CN113109572A - Method for detecting somatic immunogenicity of autologous CART cells - Google Patents

Abstract

The invention provides a method for detecting the humoral immunogenicity of autologous CART cells. The invention uses the autologous T cells of the testee without CAR modification as negative control target cells, uses the autologous CART cells of the testee after CAR modification as target cells for detection, and compares the difference of the reactivity of the tested serum sample of the testee and the reactivity of the two target cells by a flow cytometry technology, thereby judging whether the antibodies against CAR exist in the tested serum sample of the testee. The invention not only can help a clinician to screen a CAR modification method which is not easy to cause a patient to generate an anti-CAR antibody before CART treatment is carried out on the patient, but also can be used as a etiology detection means for dynamically monitoring the failure of CART treatment caused by the induction of the anti-CAR antibody in CART cell treatment, so that the CART cell can exert the maximum treatment effect.

Description

Method for detecting somatic immunogenicity of autologous CART cells

Technical Field

The invention relates to the field of biomedicine, in particular to a method for detecting autologous CART cell humoral immunogenicity.

Background

A Chimeric Antigen Receptor T Cell (CART) is a Receptor (CAR) which can recognize specific targets of tumor cells and is expressed on the surface of the T cell of a patient in a Chimeric way by a genetic engineering method, so that autologous T cells modified by the CAR can recognize and kill the tumor cells in the body of the patient and can be used for treating tumors.

Clinical experiments show that autologous T cells of a patient are embedded with a Chimeric Antigen Receptor (CAR) which can specifically bind to a B cell surface marker CD19 on the surface of the T cells after genetic engineering, and the engineered autologous T cells, namely CD19-CART cells, have very remarkable curative effect in treating malignant tumors of certain B cell types expressing CD 19. Such treatment methods were approved by the U.S. food and drug administration FDA in 2017 and are commercially available.

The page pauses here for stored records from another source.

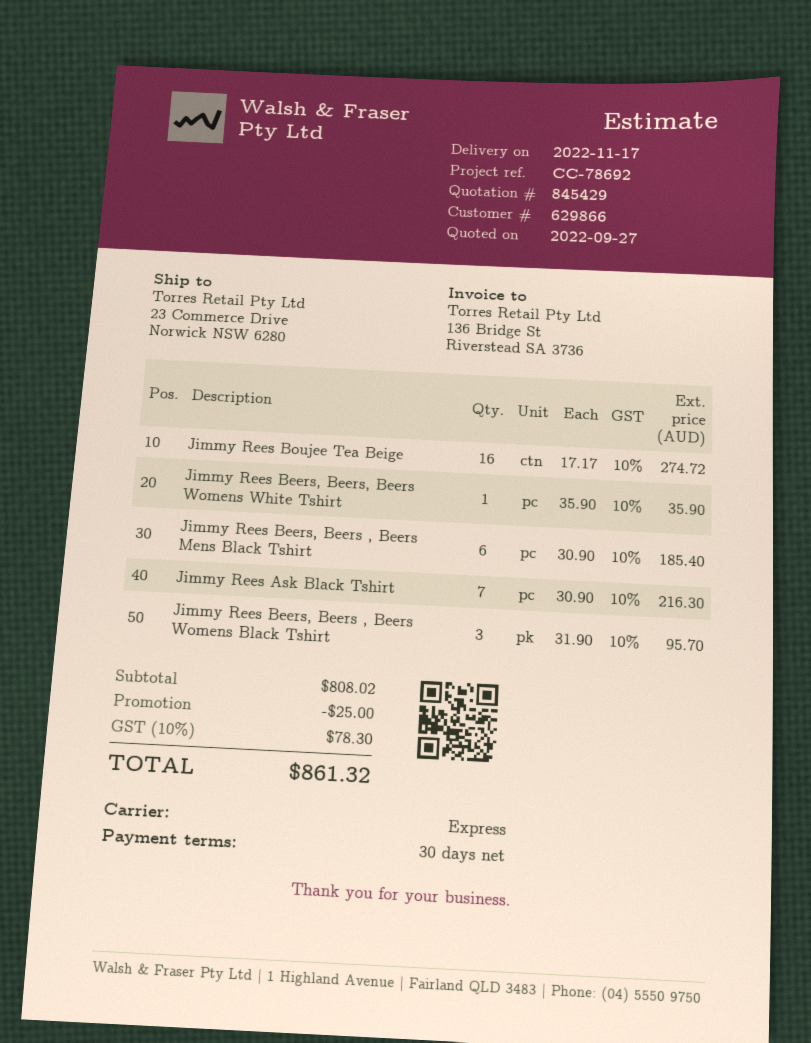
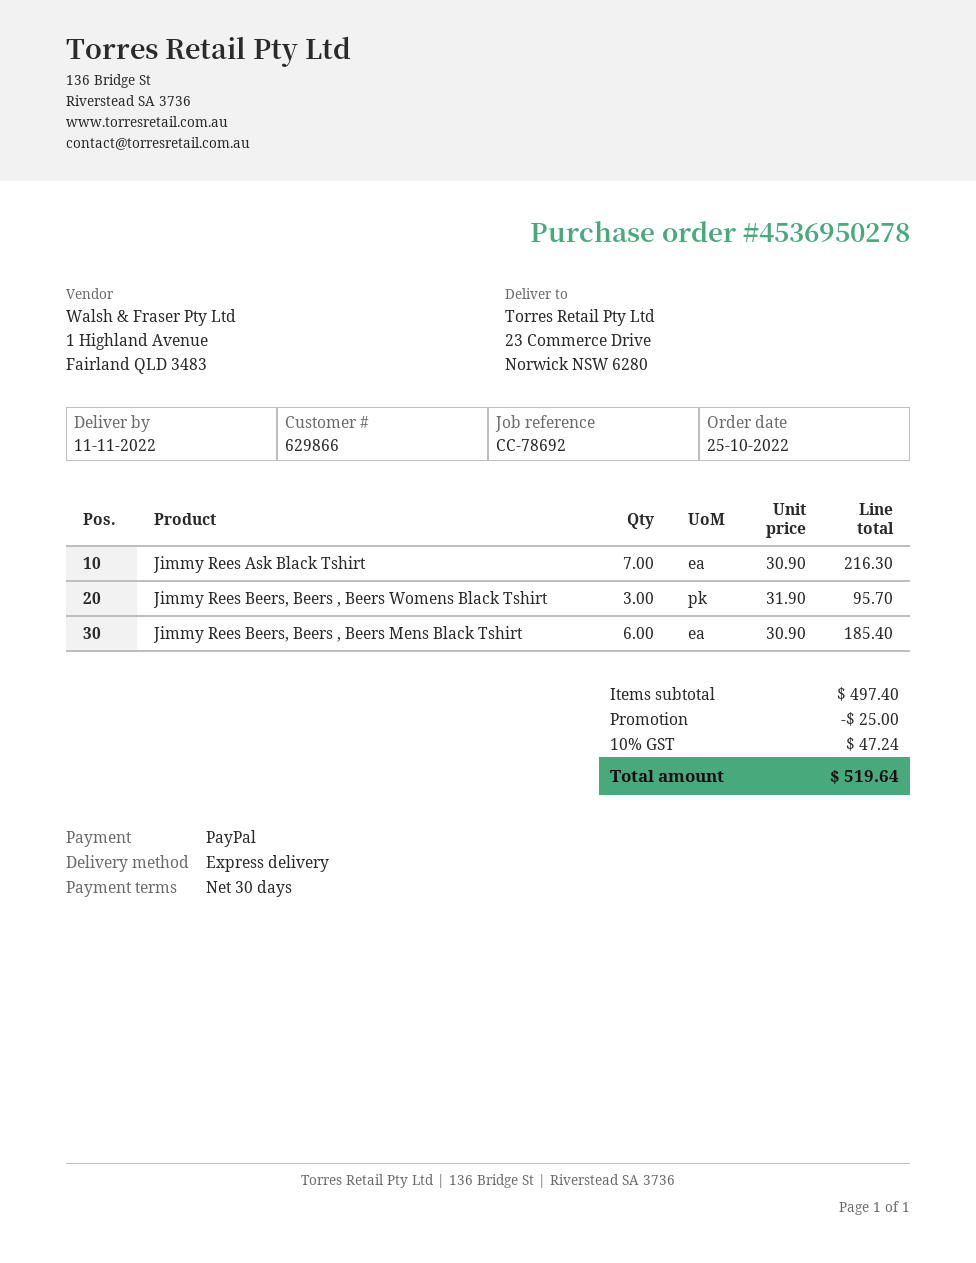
delivery date: 2022-11-17 -> 2022-11-11
Jimmy Rees Boujee Tea Beige: 16 x 17.17 = 274.72 -> none
Jimmy Rees Beers, Beers, Beers Womens White Tshirt: 1 x 35.90 = 35.90 -> none
subtotal: 808.02 -> 497.40
tax: 10% = 78.30 -> 10% = 47.24
total: 861.32 -> 519.64

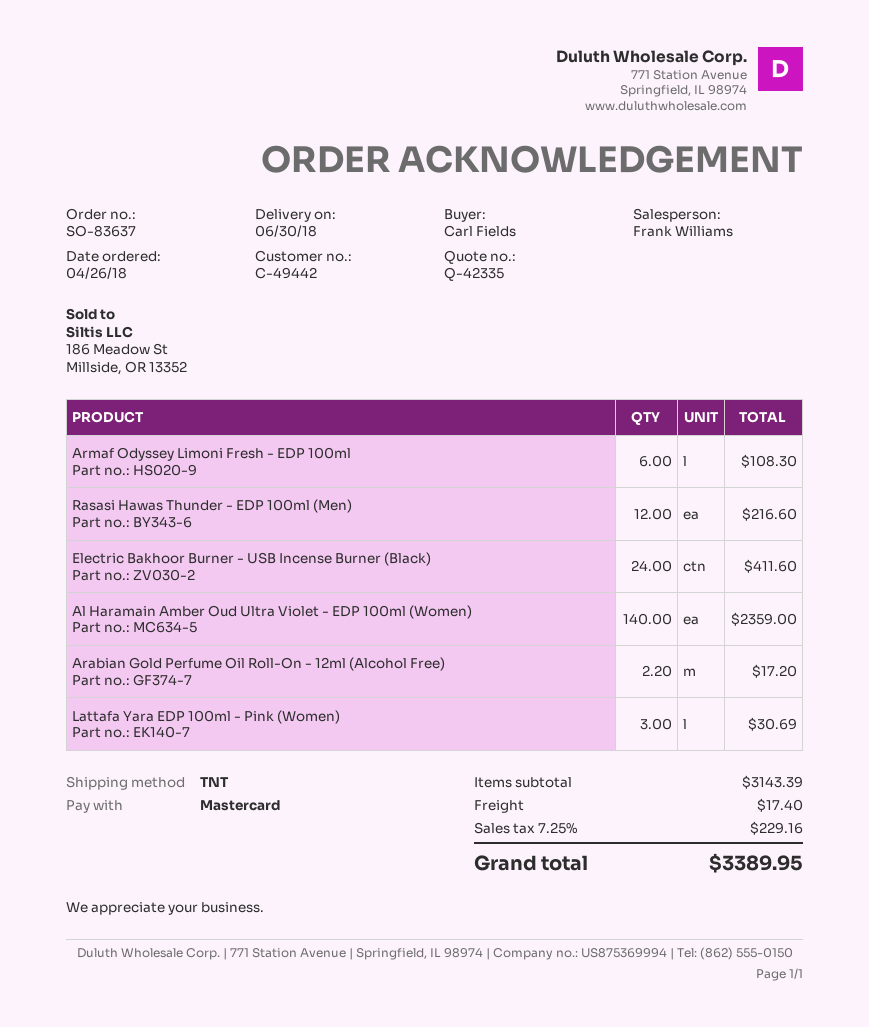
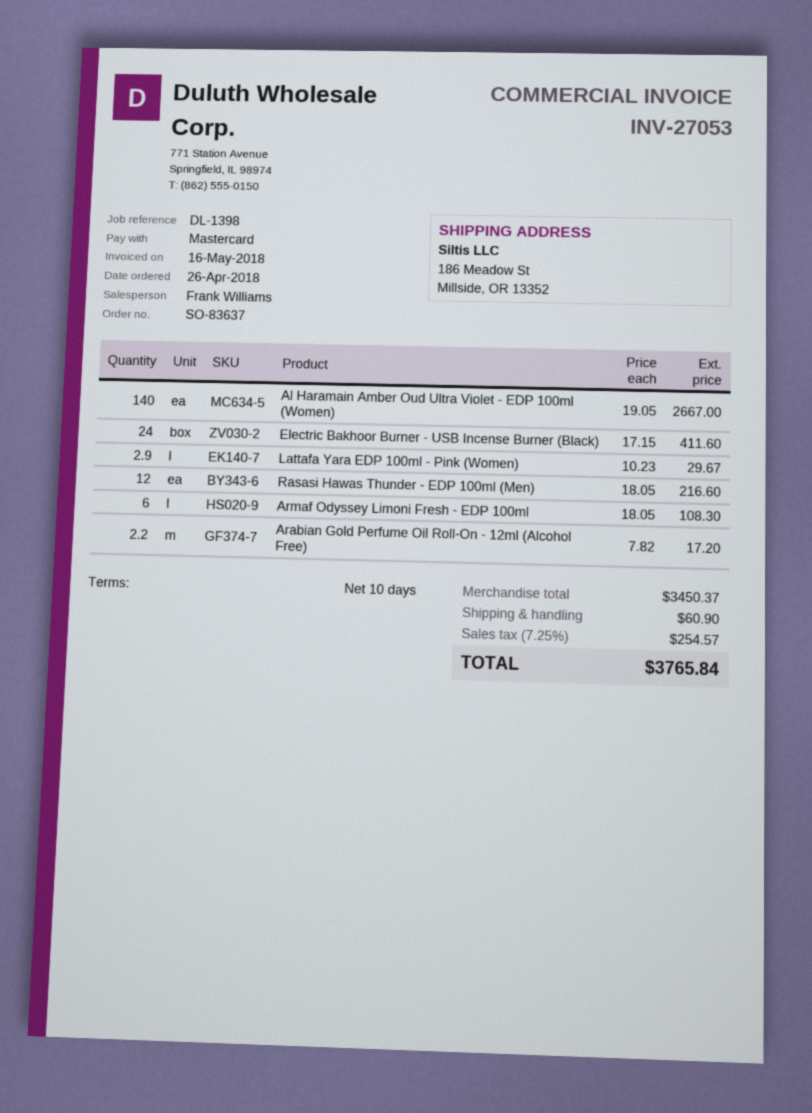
Al Haramain Amber Oud Ultra Violet - EDP 100ml (Women): 140 for 2359.00 -> 140 for 2667.00
Lattafa Yara EDP 100ml - Pink (Women): 3 for 30.69 -> 2.9 for 29.67
subtotal: 3143.39 -> 3450.37
shipping: 17.40 -> 60.90
tax: 7.25% = 229.16 -> 7.25% = 254.57
total: 3389.95 -> 3765.84

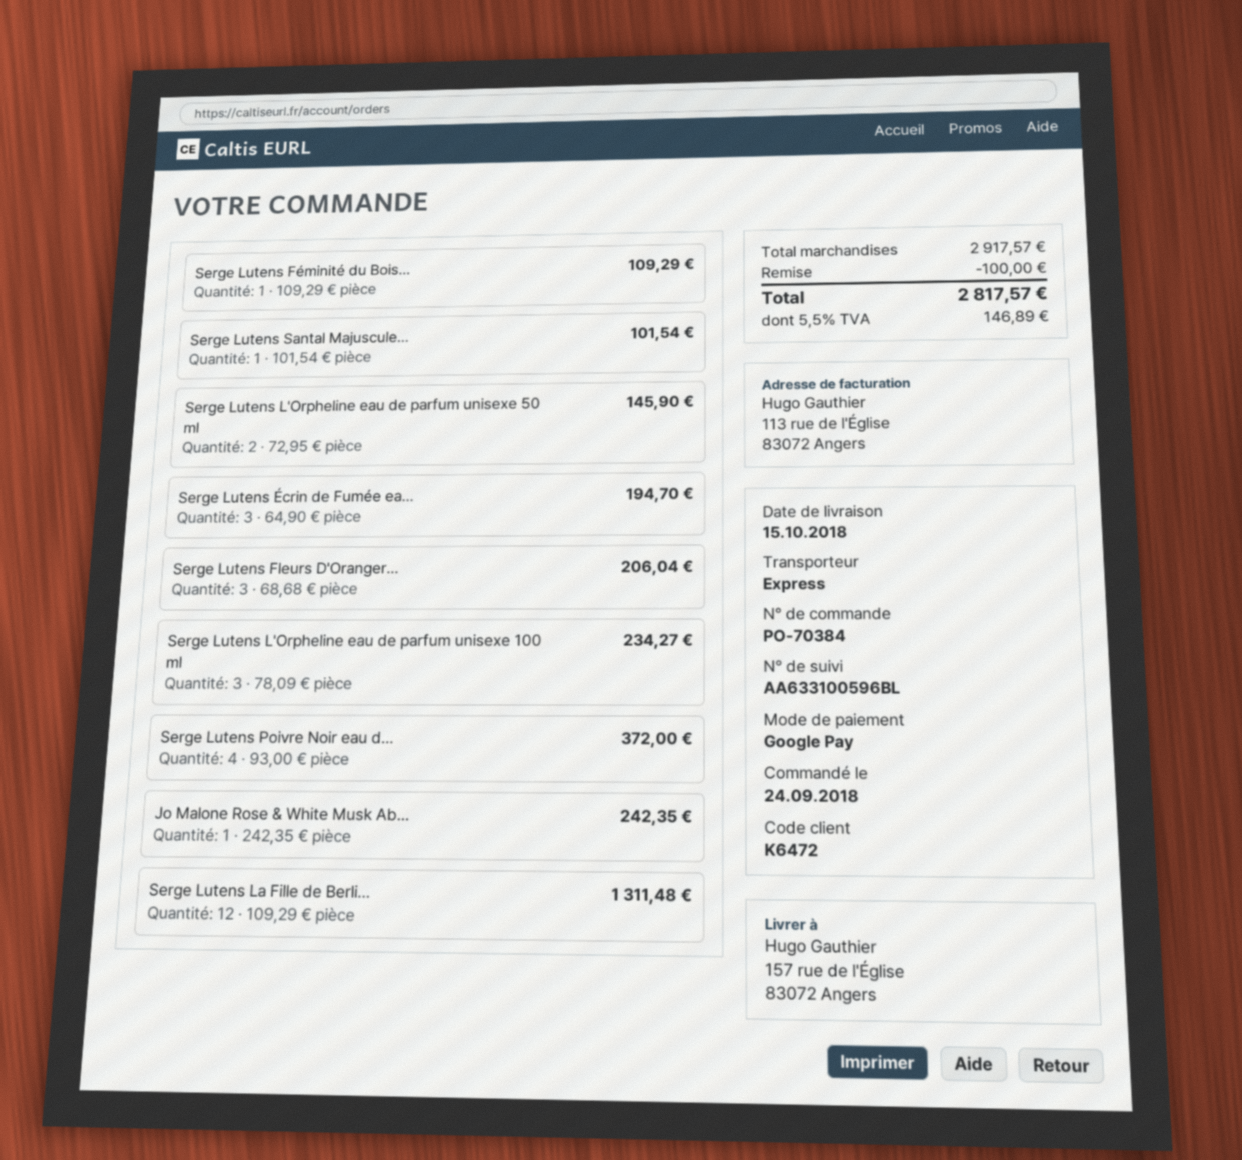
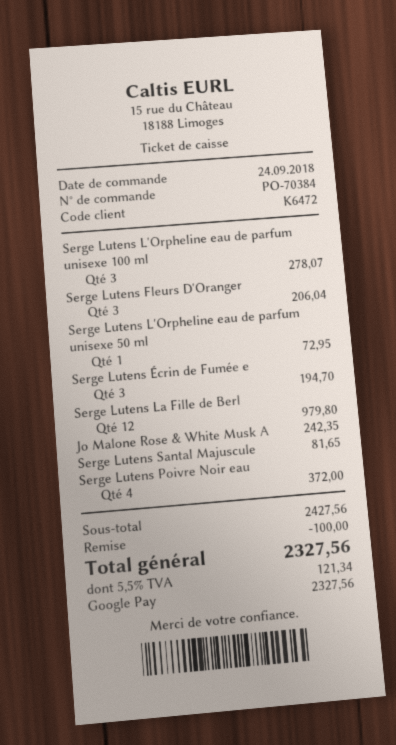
Serge Lutens Féminité du Bois...: 1 for 109.29 -> none
Serge Lutens Santal Majuscule...: 1 for 101.54 -> 1 for 81.65
Serge Lutens L'Orpheline eau de parfum unisexe 50 ml: 2 for 145.90 -> 1 for 72.95
Serge Lutens L'Orpheline eau de parfum unisexe 100 ml: 3 for 234.27 -> 3 for 278.07
Serge Lutens La Fille de Berli...: 12 for 1311.48 -> 12 for 979.80
subtotal: 2917.57 -> 2427.56
tax: 5.5% = 146.89 -> 5.5% = 121.34
total: 2817.57 -> 2327.56

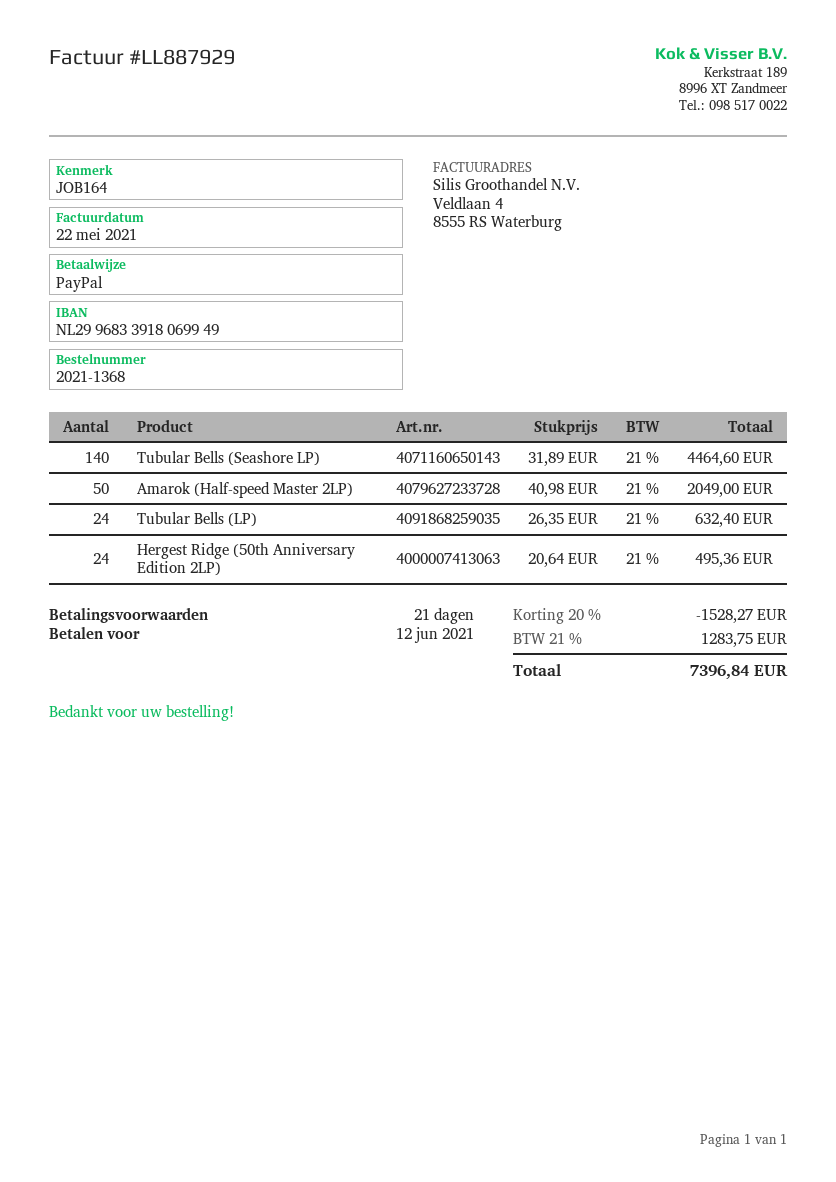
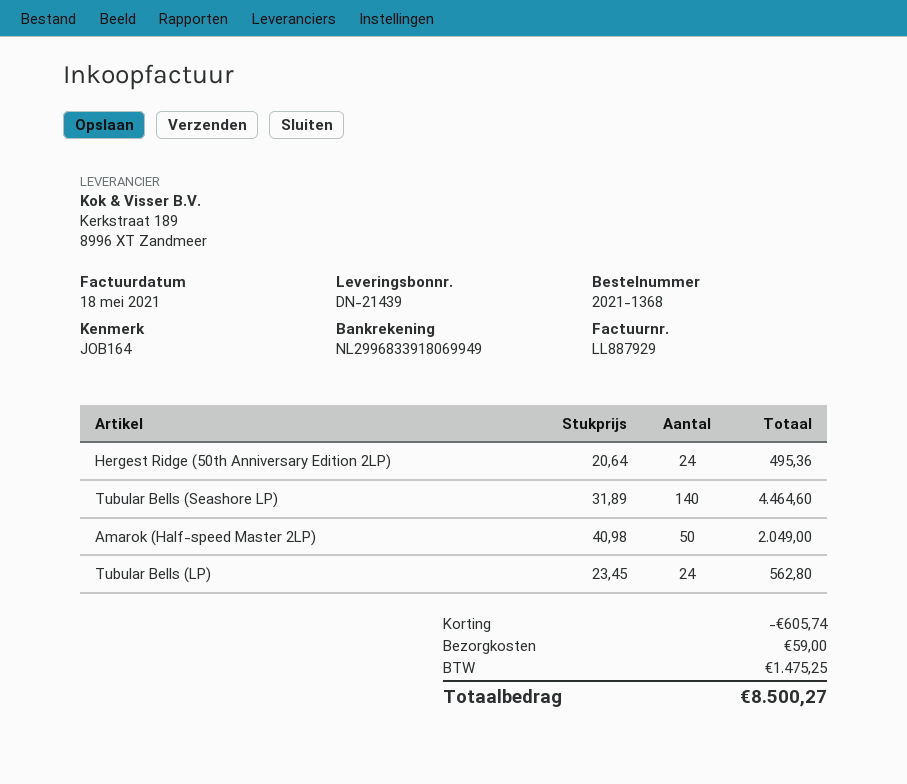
invoice date: 2021-05-22 -> 2021-05-18
Tubular Bells (LP): 24 x 26.35 = 632.40 -> 24 x 23.45 = 562.80
discount: 1528.27 -> 605.74
shipping: none -> 59.00
tax: 1283.75 -> 1475.25
total: 7396.84 -> 8500.27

Researchers have discovered from previous clinical practices that some patients have a pre-existing immune response to the chimeric antigen receptor CAR in vivo prior to receiving CART cell therapy; and after other patients receive CART treatment, because the chimeric antigen receptor CAR of genetically engineered recombination non-self source is chimeric on the autologous T cells of the patients in the preparation process of the CART cells, the CART cells stimulate the patients to generate immune response to the CAR after entering the bodies of the patients. Immune responses to the chimeric antigen receptor CAR, whether pre-existing before the patient receives CART cell therapy or induced post-therapy, are the primary reason for direct failure of CART cell therapy, or failure to repeat therapy again. Based on the above reasons, whether to screen the most suitable CART cells and make them exert their optimal therapeutic effects in the treated patients or to analyze the exact pathological reasons of the ineffective CART treatment, we need to establish a complete set of complete detection methods to more comprehensively analyze and identify the immunogenicity of the CART cells to the treated patients.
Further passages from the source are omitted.